European Open Science Cloud and its role in Horizon Europe
The European Open Science Cloud (EOSC) aims to build and exploit the web of Scientific Data: an open space that will free the access and use of the research data produced by public-funded European researchers. EOSC will also provide data services, e.g. curation and storage, and novel software tools and computing resources needed for the interoperability of the data and the interdisciplinary reuse. EOSC is an initiative of the European Commission that started in 2015 to promote open science and pave the way to new forms of collaboration and have access to research results and processes. Now in 2020, it has reached the actual organizational set-up with the strategic view of being implemented as a Partnership of the Horizon Europe framework programme in 2021.
Regina Ciancio (NFFA.EU): As a start, may you please remind us very briefly of the ambitious objectives of the project and how research in Physics contributes to it and benefits from it?
Giorgio Rossi (EOSC & UniMi): The basic idea of EOSC is that by creating a space of free access and exploitation of research data one can expect a higher return in knowledge than today. More and differently aimed analysis of the ensemble of available data would become possible. Openly accessible datasets need to be organized and described according to the FAIR (Findable, Accessible, Interoperable and Reusable) criteria. In this way, other researchers can access these data sets and use the EOSC analysis tools. New analysis and combinations of data from different sources can be expected, with a strong potential for new knowledge.
In the community of astronomers and astrophysicists it is a well-established practice to store the observational data, and make them available for analysis independent from the initial observation proposal and research group, e.g. for thesis work, with great benefit to science.
New tools for collaborative work, data discovery and analysis of EOSC will be productive if FAIR data is abundant. In such a case, artificial intelligent methods will be efficient and represent a substantial help to the researchers. In this connection, there is a clear opportunity for physics laboratories to develop instrumentation and methodologies for the automatic generation of FAIR data and metadata (FAIR-by-design) that do not require from the researcher an extra effort for data care, beyond quality control and reproducibility.
To this end, developers must implement new hardware and new acquisition algorithms that can be of great benefit for physics and analytical laboratories.
RC: Are there any particular actions to promote multidisciplinarity?
GR: Interoperability is the key concept. FAIR datasets will be used and reused with software tools generated by different scientific communities, making interdisciplinarity possible. Multidisciplinarity is mandatory to address complex issues as in the mission-oriented research of Horizon Europe (climate, health, energy, sustainable cities, society…).

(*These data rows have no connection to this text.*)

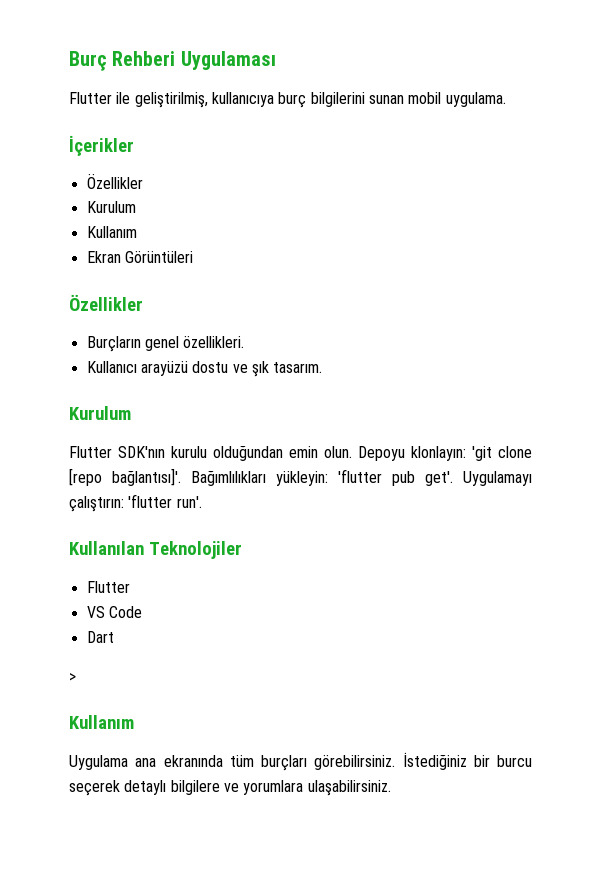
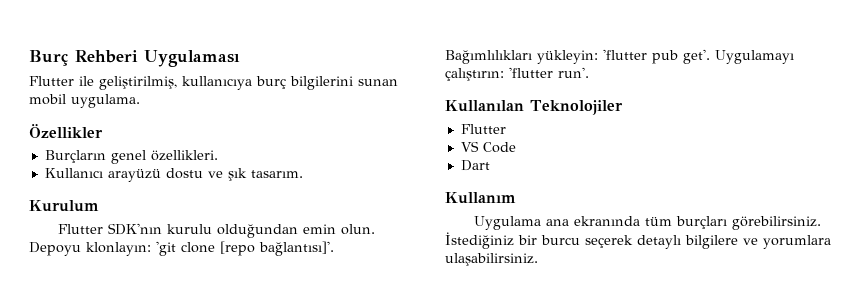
- İçerikler
- Özellikler
- Kurulum
- Kullanım
- Ekran Görüntüleri
- >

RC: Are there any actions that facilitate access to research infrastructures, especially the small ones?
GR: Research Infrastructures (RI) are a key in the development of EOSC as they can ensure both the sustainability of FAIR data generation, curation and storage, and most essentially the control on data quality. The scientific community of reference to the RI de facto assures data quality.
Small RIs will align with the best standards of FAIR data management and will benefit from all the EOSC services.
RC: Can we be satisfied with the current state-of-play ?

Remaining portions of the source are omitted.